> _To do_: Each line below must be transcribed exactly, and no picture may appear in the transcription.

(Listed records begins)

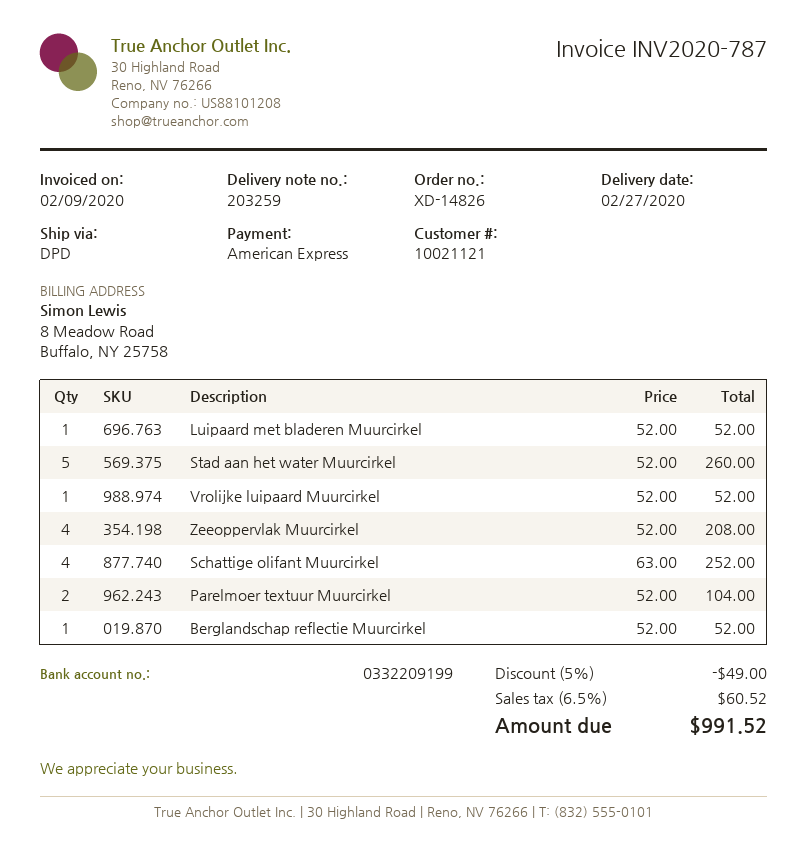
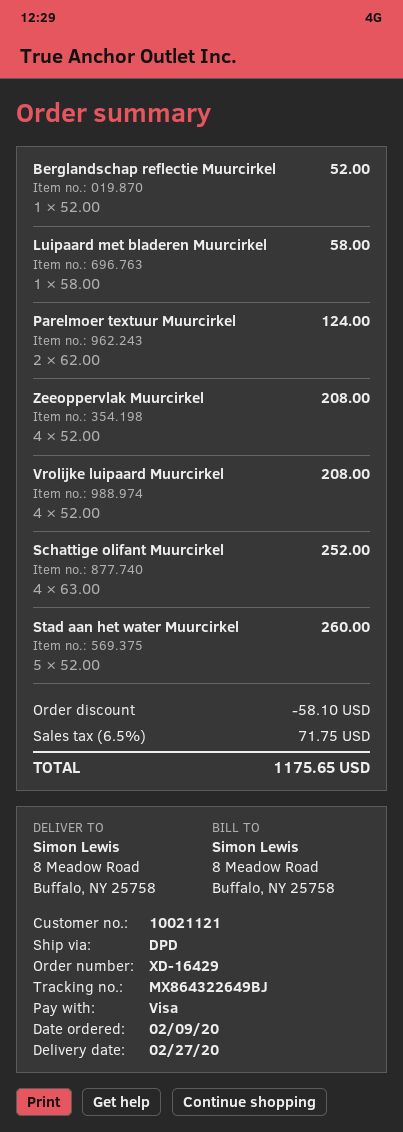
order number: XD-14826 -> XD-16429
payment method: American Express -> Visa
Luipaard met bladeren Muurcirkel: 1 x 52.00 = 52.00 -> 1 x 58.00 = 58.00
Vrolijke luipaard Muurcirkel: 1 x 52.00 = 52.00 -> 4 x 52.00 = 208.00
Parelmoer textuur Muurcirkel: 2 x 52.00 = 104.00 -> 2 x 62.00 = 124.00
discount: 49.00 -> 58.10
tax: 6.5% = 60.52 -> 6.5% = 71.75
total: 991.52 -> 1175.65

(Listed records ends)

> _Exercise solution_:
order number: XD-14826 -> XD-16429
payment method: American Express -> Visa
Luipaard met bladeren Muurcirkel: 1 x 52.00 = 52.00 -> 1 x 58.00 = 58.00
Vrolijke luipaard Muurcirkel: 1 x 52.00 = 52.00 -> 4 x 52.00 = 208.00
Parelmoer textuur Muurcirkel: 2 x 52.00 = 104.00 -> 2 x 62.00 = 124.00
discount: 49.00 -> 58.10
tax: 6.5% = 60.52 -> 6.5% = 71.75
total: 991.52 -> 1175.65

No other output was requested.